Segundo ela, esse é um dos meios pelos quais Lira exerce influência sobre as cadeiras parlamentares.
Dessa forma, a aprovação do arcabouço fiscal é importante para a lira porque permite certa previsibilidade no montante de recursos disponíveis para mudança.
"Na discussão sobre gastos públicos, temos duas linhas: obrigatórios e não obrigatórios. A emenda do parlamento dinamarquês define justamente nesses gastos não obrigatórios. Fiscalmente, é um recurso muito grande", disse Benny.
Luciana Santana, professora de ciência política da Universidade Federal de Alagoas (UFAL), observou que outro fator que manteve Lira na pauta foi sua relação com os agentes econômicos.
“O que levou Arthur Lira a aprovar esse projeto foi a pressão dos atores econômicos que não só estavam envolvidos com essa agenda, mas também pressionavam por agendas de responsabilidade fiscal como o novo arcabouço fiscal”, afirmou.
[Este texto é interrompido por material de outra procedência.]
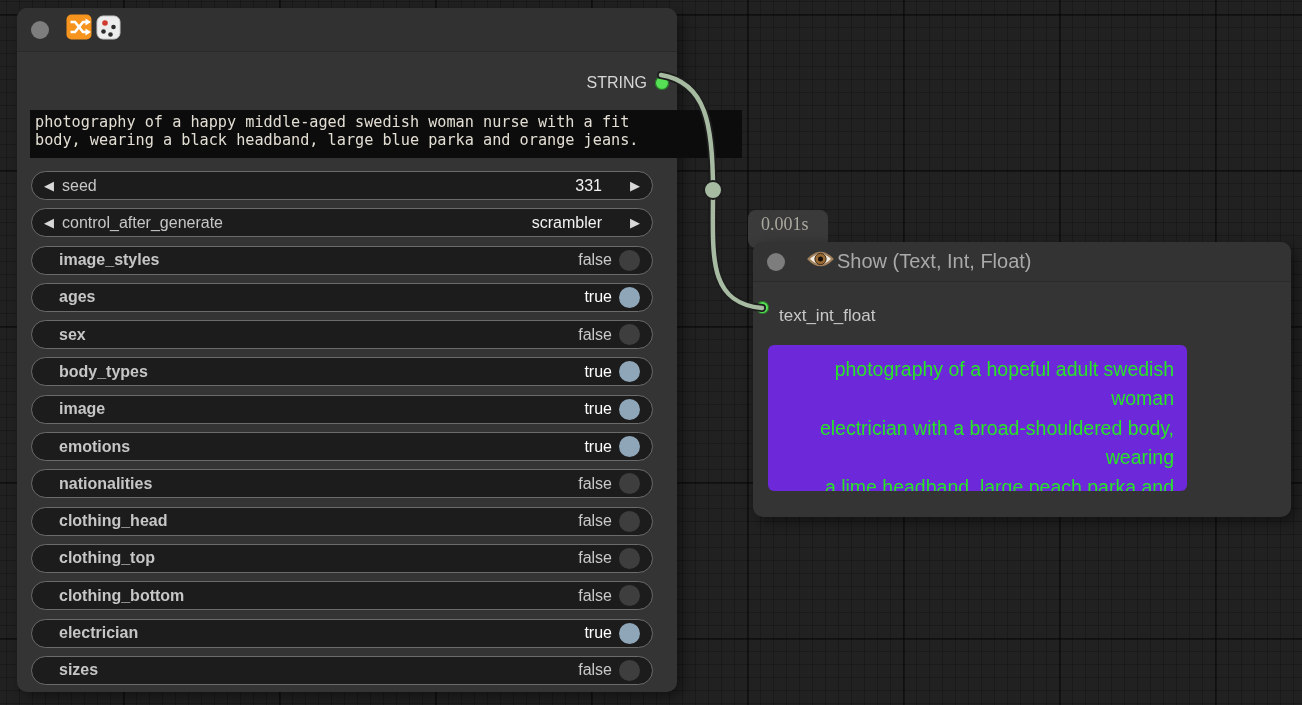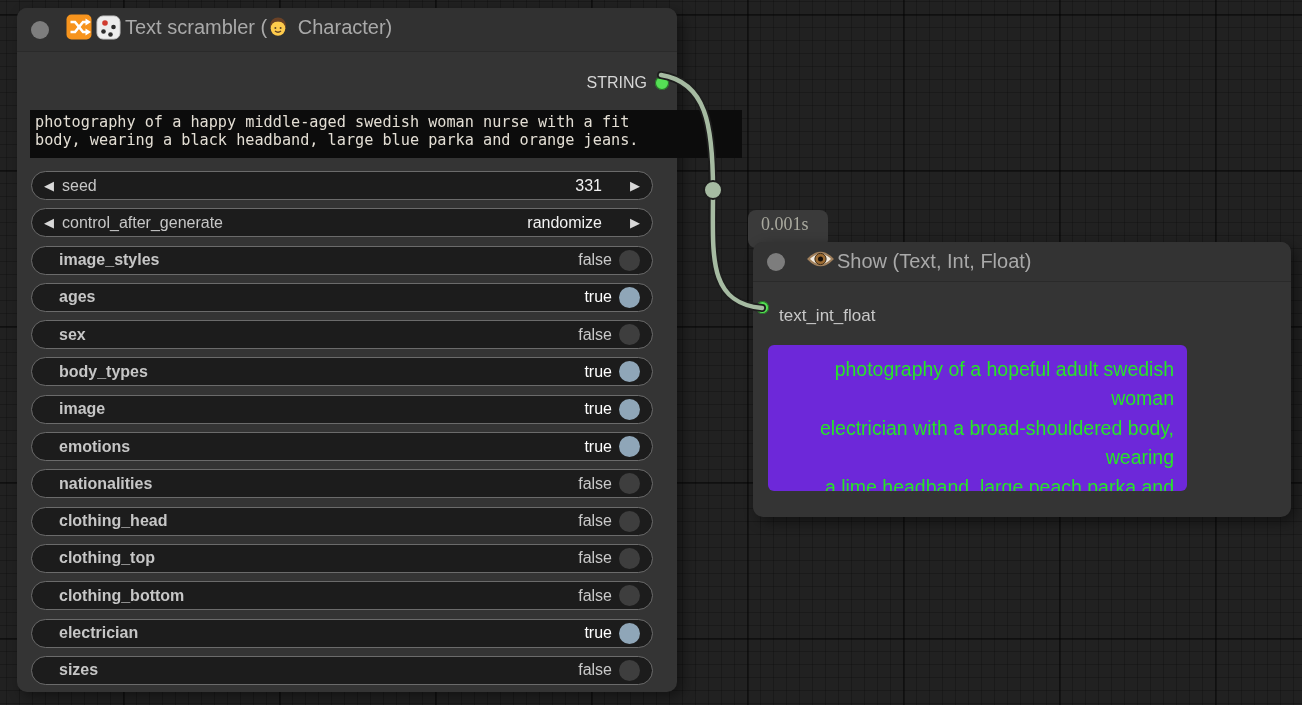--- a/index.html
+++ b/index.html
@@ -149,28 +149,20 @@
     </span>
     <span class="hdr-icon">
       <svg width="27" height="27" viewBox="0 0 27 27">
         <rect x="2" y="2" width="23" height="23" rx="6" fill="#ededed" stroke="#c9c9c9" stroke-width="1"></rect>
         <circle cx="10" cy="9" r="2.8" fill="#d03b2f"></circle>
         <circle cx="18.5" cy="13" r="2.3" fill="#2b2b2b"></circle>
         <circle cx="8.5" cy="17.5" r="2.3" fill="#2b2b2b"></circle>
         <circle cx="15.5" cy="20.5" r="2.3" fill="#2b2b2b"></circle>
       </svg>
     </span>
-    <span class="node-title"><span>Text scrambler (</span><span class="hdr-icon"><svg width="22" height="22" viewBox="0 0 22 22">
-        <circle cx="11" cy="9.5" r="8" fill="#6b4226"></circle>
-        <circle cx="11" cy="12.5" r="7.3" fill="#ffcb4c"></circle>
-        <path d="M4.2 9 Q6 5.4 11 5.6 Q16 5.4 17.8 9 L17.8 7.4 Q15.5 3 11 3 Q6.5 3 4.2 7.4 Z" fill="#6b4226"></path>
-        <circle cx="8.4" cy="12" r="1" fill="#5f4326"></circle>
-        <circle cx="13.6" cy="12" r="1" fill="#5f4326"></circle>
-        <path d="M8 15 Q11 17.6 14 15" stroke="#5f4326" stroke-width="1.3" fill="none"></path>
-      </svg></span><span> Character)</span></span>
   </div>
 
   <div class="out-slot">STRING</div>
   <div class="port" id="string-port"></div>
 
   <div class="prompt-box">photography of a happy middle-aged swedish woman nurse with a fit
 body, wearing a black headband, large blue parka and orange jeans.</div>
 
   <div class="widget-list">
       <div class="widget-row combo">
@@ -178,21 +170,21 @@
     <span class="w-label">seed</span>
     <span class="w-spacer"></span>
     <span class="w-value">331</span>
     <span class="arrow-right"></span>
 
   </div>
       <div class="widget-row combo">
     <span class="arrow-left"></span>
     <span class="w-label">control_after_generate</span>
     <span class="w-spacer"></span>
-    <span class="w-value">randomize</span>
+    <span class="w-value">scrambler</span>
     <span class="arrow-right"></span>
 
   </div>
       <div class="widget-row toggle">
 
     <span class="w-label">image_styles</span>
     <span class="w-spacer"></span>
     <span class="w-value">false</span>
 
     <span class="toggle-dot"></span>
Beni e Santana argumentaram que a união de Lula e Lira na aprovação do quadro fiscal não garantiu a governabilidade de Lula para um terceiro mandato, afirmando que as votações devem ser discutidas caso a caso.
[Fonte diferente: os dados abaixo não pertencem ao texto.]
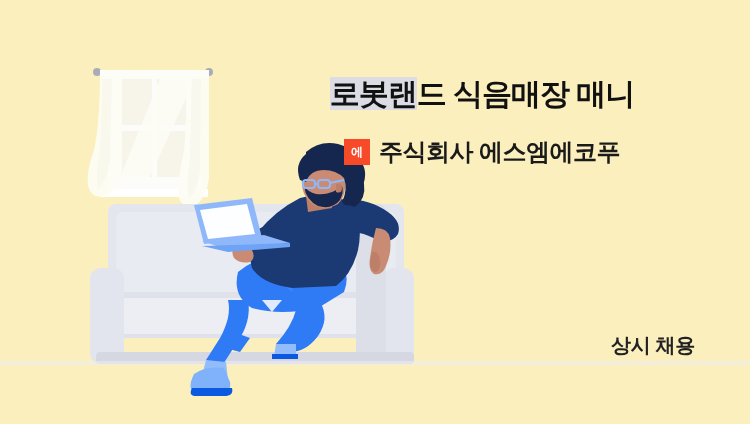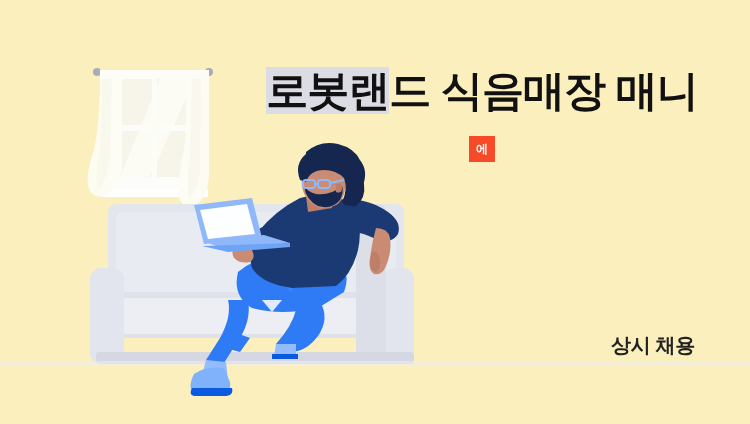--- a/index.html
+++ b/index.html
@@ -32,24 +32,24 @@
     position: absolute;
     left: 0;
     top: 0;
     width: 750px;
     height: 424px;
   }
 
   .title {
     position: absolute;
     left: 262px;
-    top: 66px;
+    top: 76px;
     width: 440px;
     text-align: center;
-    font-size: 42px;
+    font-size: 30px;
     font-weight: bold;
     letter-spacing: -1px;
     color: #111111;
     line-height: 1.18;
     white-space: nowrap;
   }
   .title .hl {
     background: #dcdce4;
   }
 
@@ -214,18 +214,19 @@
     </g>
 
   </svg>
 
   <div id="text-layer">
 
     <div class="title"><span class="hl">로봇랜</span><span>드 식음매장 매니</span></div>
 
     <div class="company-row">
       <div class="company-badge">에</div>
+      <div class="company-name">주식회사 에스엠에코푸</div>
     </div>
 
     <div class="hiring-note">상시 채용</div>
 
   </div>
 </div>
 
 </body></html>

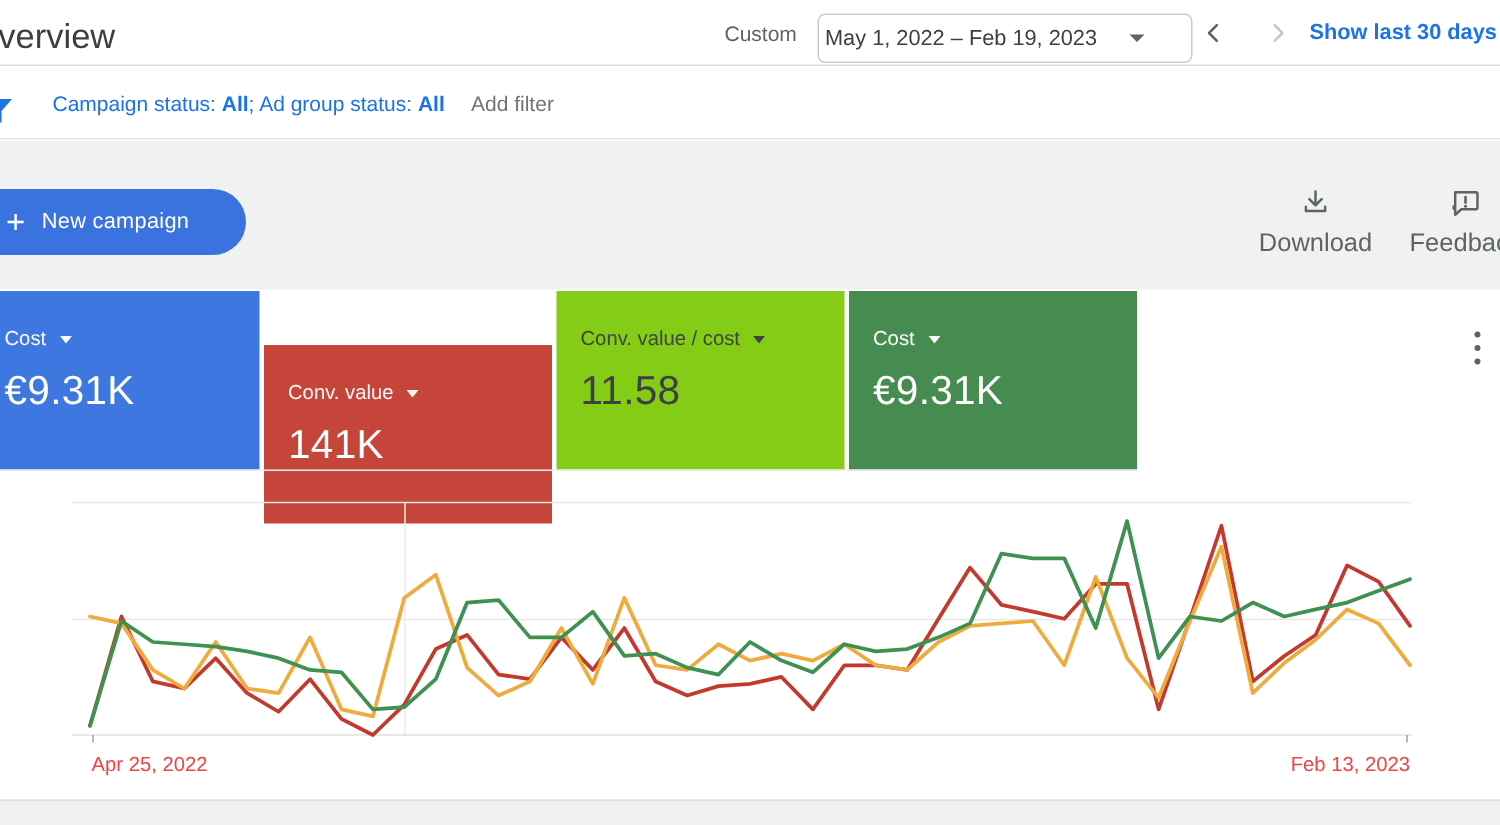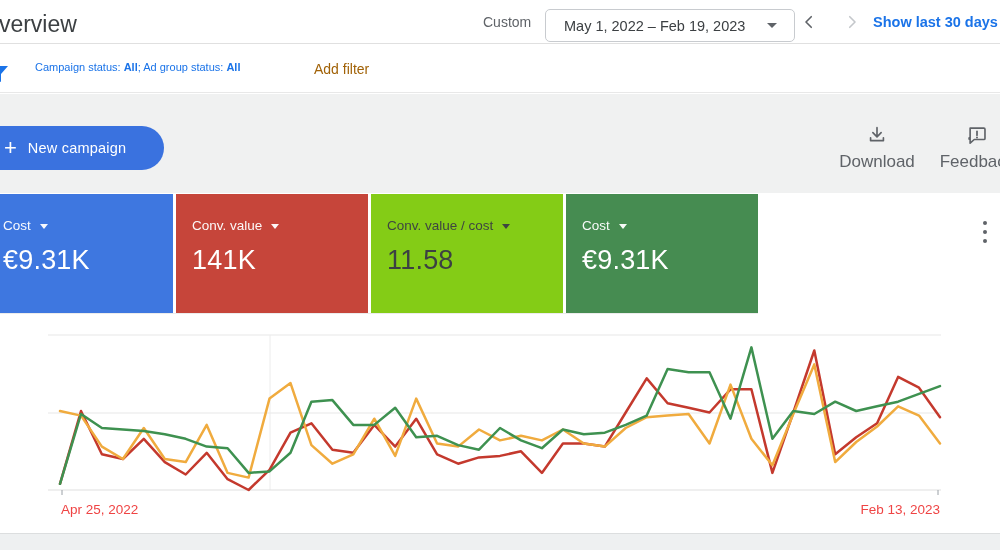--- a/index.html
+++ b/index.html
@@ -6,39 +6,39 @@
   html,body { width:1000px; height:550px; overflow:hidden; position:relative;
               font-family:"Liberation Sans","DejaVu Sans",sans-serif; background:#fff; }
 
   
   .topbar { position:absolute; left:0; top:0; width:1000px; height:44px;
             background:#fff; border-bottom:1px solid #e0e0e0; }
   .page-title { position:absolute; left:-19px; top:11px; font-size:23px; color:#3c4043; white-space:nowrap; }
   .date-mode { position:absolute; left:483px; top:14px; font-size:14px; color:#5f6368; }
   .date-range-box { position:absolute; left:545px; top:9px; height:33px; min-width:250px;
             border:1px solid #c8cbcf; border-radius:5px; background:#fff;
-            display:flex; align-items:center; padding:0 14px 0 18px; cursor:pointer; }
+            display:flex; align-items:center; padding:0 14px 0 4px; cursor:pointer; }
   .date-range-text { font-size:14.5px; color:#3c4043; white-space:nowrap; }
   .caret-down { width:0; height:0; border-left:5px solid transparent; border-right:5px solid transparent;
             border-top:5px solid #5f6368; margin-left:22px; }
   .chev { position:absolute; top:13px; width:20px; height:20px; cursor:pointer; }
   .chev svg { width:18px; height:18px; }
   .chev-prev { left:800px; }
   .chev-next { left:843px; }
   .show-last-link { position:absolute; left:873px; top:14px; font-size:14.5px; font-weight:bold;
             color:#1a73e8; white-space:nowrap; cursor:pointer; }
 
   
   .filterbar { position:absolute; left:0; top:44px; width:1000px; height:49px;
             background:#fff; border-bottom:1px solid #e8e8e8; }
   .funnel-icon { position:absolute; left:-11px; top:21px; }
-  .filter-chip { position:absolute; left:35px; top:17px; font-size:11px; color:#1a73e8;
+  .filter-chip { position:absolute; left:35px; top:17px; font-size:14px; color:#1a73e8;
             white-space:nowrap; cursor:pointer; }
   .filter-chip b { font-weight:bold; }
-  .add-filter { position:absolute; left:314px; top:17px; font-size:14px; color:#a16207; cursor:pointer; }
+  .add-filter { position:absolute; left:314px; top:17px; font-size:14px; color:#737373; cursor:pointer; }
 
   
   .graybar { position:absolute; left:0; top:94px; width:1000px; height:99px; background:#f0f1f1; }
   .new-campaign-btn { position:absolute; left:-30px; top:32px; height:44px; width:194px;
             background:#3a72df; border-radius:22px; display:flex; align-items:center;
             padding-left:34px; cursor:pointer; border:none; }
   .plus-icon { color:#fff; font-size:22px; font-weight:400; line-height:20px; margin-right:11px; }
   .new-campaign-label { color:#fff; font-size:14.5px; letter-spacing:.2px; white-space:nowrap; }
   .tool-item { position:absolute; top:30px; width:70px; display:flex; flex-direction:column;
             align-items:center; cursor:pointer; color:#5f6368; }
@@ -132,21 +132,21 @@
 </div>
 
 <div class="cards-row">
   <div class="scorecard first" style="background: rgb(62, 119, 224); color: rgb(255, 255, 255);">
     <div class="sc-label-row">
       <span>Cost</span>
       <span class="sc-caret"></span>
     </div>
     <div class="sc-value">€9.31K</div>
   </div>
-  <div class="scorecard" style="background: rgb(198, 69, 58); color: rgb(255, 255, 255);">
+  <div class="scorecard" style="background: rgb(198, 69, 58); color: rgb(255, 255, 255); margin-top: 36px;">
     <div class="sc-label-row">
       <span>Conv. value</span>
       <span class="sc-caret"></span>
     </div>
     <div class="sc-value">141K</div>
   </div>
   <div class="scorecard" style="background: #84cc16; color: rgb(60, 64, 67);">
     <div class="sc-label-row">
       <span>Conv. value / cost</span>
       <span class="sc-caret"></span>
"Não existe uma aliança permanente entre Lula e Lira. Acho que todas essas alianças serão temporárias, temporárias e baseadas em temas, relevância e questões urgentes", afirmou.
Santana destacou que os fatos atuais mostram que a aliança de Lira com o governo Lula estará "na ordem do dia". No entanto, ele disse que as novas circunstâncias podem aproximar o prefeito e o governo.
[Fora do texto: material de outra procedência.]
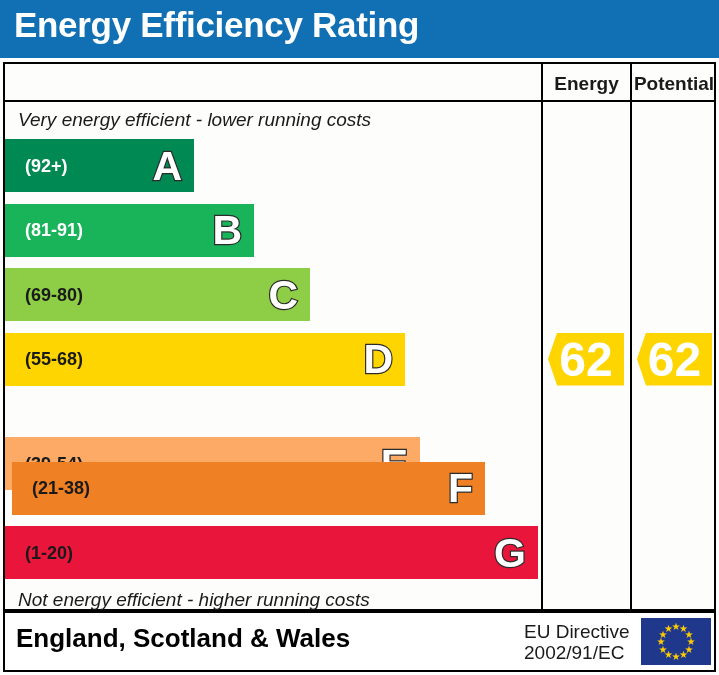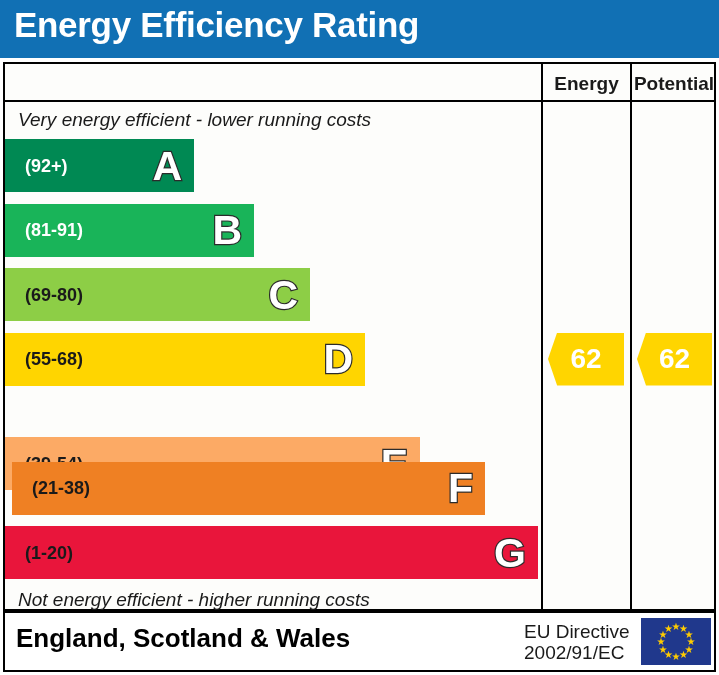--- a/index.html
+++ b/index.html
@@ -113,21 +113,21 @@
     paint-order: stroke fill;
   }
 
   
   .rating-arrow {
     position: absolute;
     height: 53px;
     display: flex;
     align-items: center;
     justify-content: center;
-    font-size: 28px;
+    font-size: 48px;
     font-weight: bold;
     color: #ffffff;
     clip-path: polygon(12% 0%, 100% 0%, 100% 100%, 12% 100%, 0% 50%);
   }
   .rating-current   { left: 548px; width: 76px; }
   .rating-potential { left: 637px; width: 75px; }
 
   
   .footer-frame {
     position: absolute;
@@ -194,21 +194,21 @@
         <span class="band-letter">A</span>
       </div>
       <div class="band" style="top: 203.5px; width: 249px; background: rgb(25, 180, 89);">
         <span class="band-range" style="color: rgb(255, 255, 255);">(81-91)</span>
         <span class="band-letter">B</span>
       </div>
       <div class="band" style="top: 268px; width: 305px; background: rgb(141, 206, 70);">
         <span class="band-range" style="color: rgb(26, 26, 26);">(69-80)</span>
         <span class="band-letter">C</span>
       </div>
-      <div class="band" style="top: 332.5px; width: 360px; background: rgb(255, 213, 0);">
+      <div class="band" style="top: 332.5px; width: 400px; background: rgb(255, 213, 0);">
         <span class="band-range" style="color: rgb(26, 26, 26);">(55-68)</span>
         <span class="band-letter">D</span>
       </div>
       <div class="band" style="top: 397px; width: 415px; background: rgb(252, 170, 101); margin-top: 40px;">
         <span class="band-range" style="color: rgb(26, 26, 26);">(39-54)</span>
         <span class="band-letter">E</span>
       </div>
       <div class="band" style="top: 461.5px; width: 473px; background: rgb(239, 128, 35); margin-left: 7px;">
         <span class="band-range" style="color: rgb(26, 26, 26);">(21-38)</span>
         <span class="band-letter">F</span>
"É impossível dizer como serão essas coalizões no futuro. Hoje podemos ver que essas coalizões são agenda a agenda. Mas isso pode mudar dependendo das negociações entre ele ou seu partido e o governo. Trata-se de negociações ou preencher cargos", disse.
O projeto foi inicialmente popular.
O governo apresentou sua proposta de estrutura de política fiscal em 30 de março. O mercado reagiu favoravelmente ao anúncio daquele dia: o Ibovespa, principal índice da bolsa brasileira, fechou em alta de 1,89%.
Entrevistado pela BBC Brasil NewsEle acredita que o governo fez um bom trabalho ao entrar em contato com os líderes da Câmara e do Senado com antecedência para apresentar seu plano e coletar informações.
A política anterior de teto de gastos adotada pelo governo Temer estipulava que o aumento dos gastos públicos estava limitado ao aumento da inflação no ano anterior.
Ao longo dos anos, porém, o Congresso aprovou emendas constitucionais criando exceções ao limite de gastos, como em 2022, permitindo o acréscimo do Auxílio Brasil, acabando efetivamente com o cumprimento do limite.
Também nos últimos anos, o governo federal teve déficit primário, ou seja, gasta mais do que arrecada, levando ao aumento da dívida pública.
Com o enquadramento aprovado e algumas medidas anunciadas para aumentar o volume de negócios, o Tesouro espera fechar a lacuna em 2024.
O governo também vê uma oportunidade no quadro fiscal proposto para sentir o calor de seu apoio no Parlamento, expandir programas sociais e gastos com investimentos e estimular o banco central a reduzir sua taxa básica de juros (Selic).
Isso porque, quando o governo limita a expansão dos gastos, ele ajuda a desacelerar a retomada da atividade econômica e, assim, desacelera o aumento dos preços.